**What is expected:** Pull every line holding the word "swift" out of the data and copy it.

**Itemized modification records:**
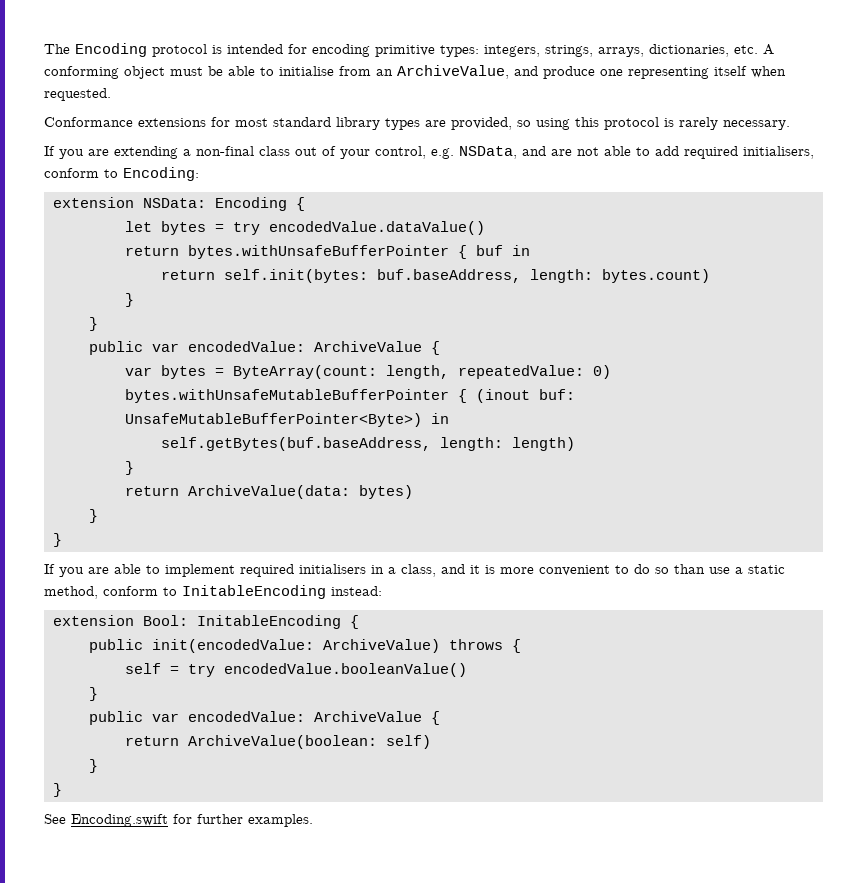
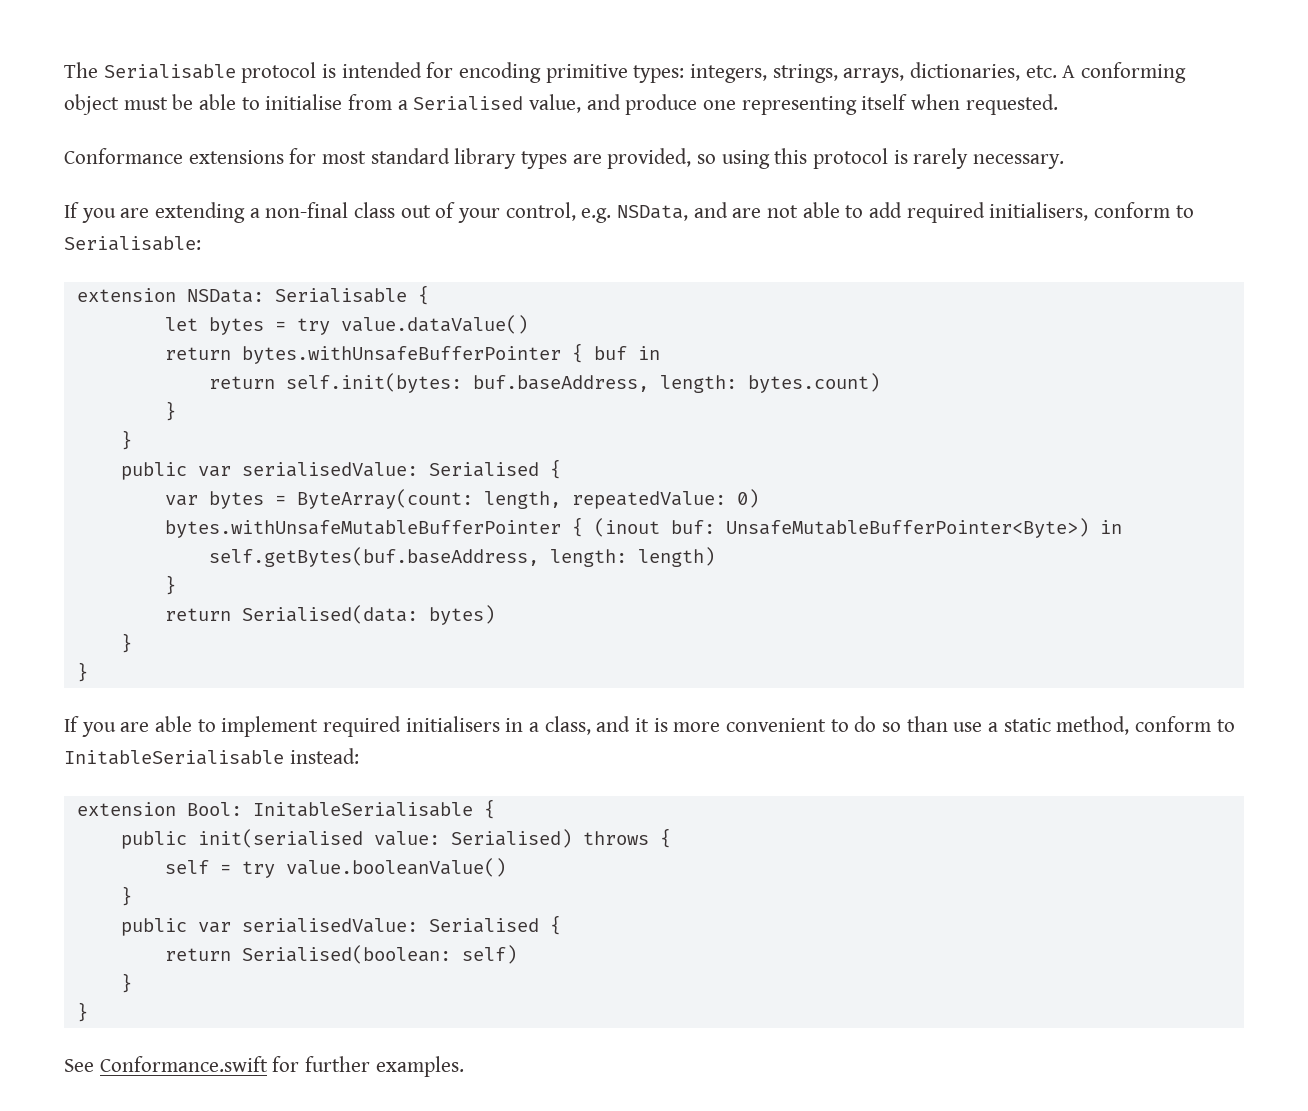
[75,43,147,57] Encoding -> [103,64,236,79] Serialisable
[376,65,509,79] an ArchiveValue, -> [397,94,582,113] a Serialised value,
[123,167,199,181] Encoding: -> [64,236,201,251] Serialisable:
[214,197,287,211] Encoding -> [274,288,407,303] Serialisable
[268,221,485,235] encodedValue.dataValue() -> [340,315,528,334] value.dataValue()
[187,341,422,352] encodedValue: ArchiveValue -> [241,462,539,477] serialisedValue: Serialised
[187,485,350,499] ArchiveValue(data: -> [241,605,418,624] Serialised(data:
[182,585,326,599] InitableEncoding -> [64,750,284,765] InitableSerialisable
[196,615,341,629] InitableEncoding -> [252,802,473,817] InitableSerialisable
[151,639,440,653] init(encodedValue: ArchiveValue) -> [197,829,572,848] init(serialised value: Serialised)
[223,663,467,677] [88,687,98,701] [88,711,422,725] encodedValue.booleanValue() // } // public var encodedValue: ArchiveValue -> [285,858,506,877] [120,886,132,906] [120,918,539,936] value.booleanValue() // } // public var serialisedValue: Serialised
[187,735,377,749] ArchiveValue(boolean: -> [241,945,451,964] Serialised(boolean:
[71,814,168,827] Encoding.swift -> [99,1056,268,1072] Conformance.swift

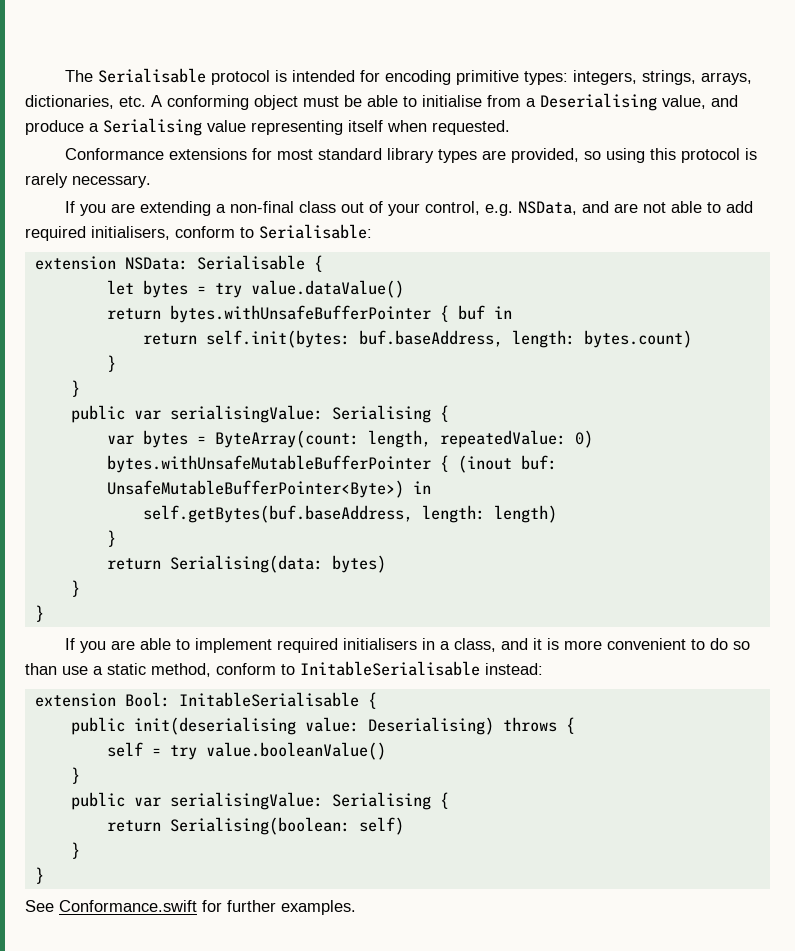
[413,96,524,111] Serialised -> [540,93,657,111] Deserialising
[703,100,737,110] one -> [89,118,246,136] a Serialising value
[241,462,539,477] serialisedValue: Serialised -> [169,405,431,423] serialisingValue: Serialising
[241,605,418,624] Serialised(data: -> [169,555,323,573] Serialising(data:
[197,829,572,848] init(serialised value: Serialised) -> [133,717,494,735] init(deserialising value: Deserialising)
[241,918,539,933] serialisedValue: Serialised -> [169,792,431,810] serialisingValue: Serialising
[241,945,451,964] Serialised(boolean: -> [169,817,350,835] Serialising(boolean:

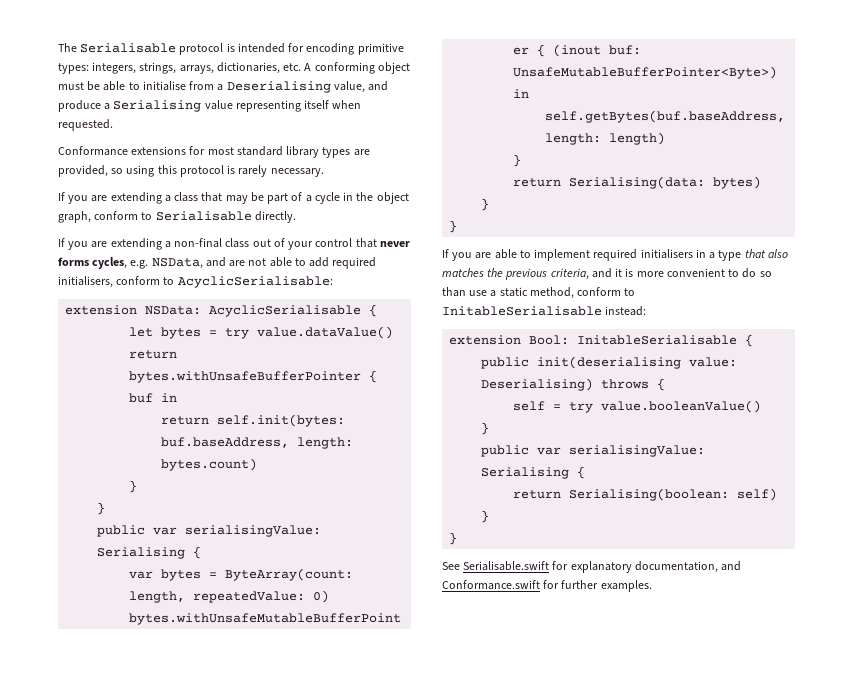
(151, 181) none -> [58,192,409,204] [58,211,296,223] // If you are extending a class that may be part of a cycle in the object graph, conform to Serialisable directly.
[425,201,481,215] control, -> [315,238,410,248] [58,257,128,269] control that never forms cycles,
[259,224,372,239] Serialisable: -> [177,276,333,288] AcyclicSerialisable:
[196,255,305,270] Serialisable -> [209,305,362,317] AcyclicSerialisable
[454,638,497,652] class, -> [718,249,788,261] [442,268,589,280] type that also matches the previous criteria,
(54, 906) none -> [463,561,742,573] Serialisable.swift for explanatory documentation, and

**Written response:**
[71,814,168,827] Encoding.swift -> [99,1056,268,1072] Conformance.swift
(54, 906) none -> [463,561,742,573] Serialisable.swift for explanatory documentation, and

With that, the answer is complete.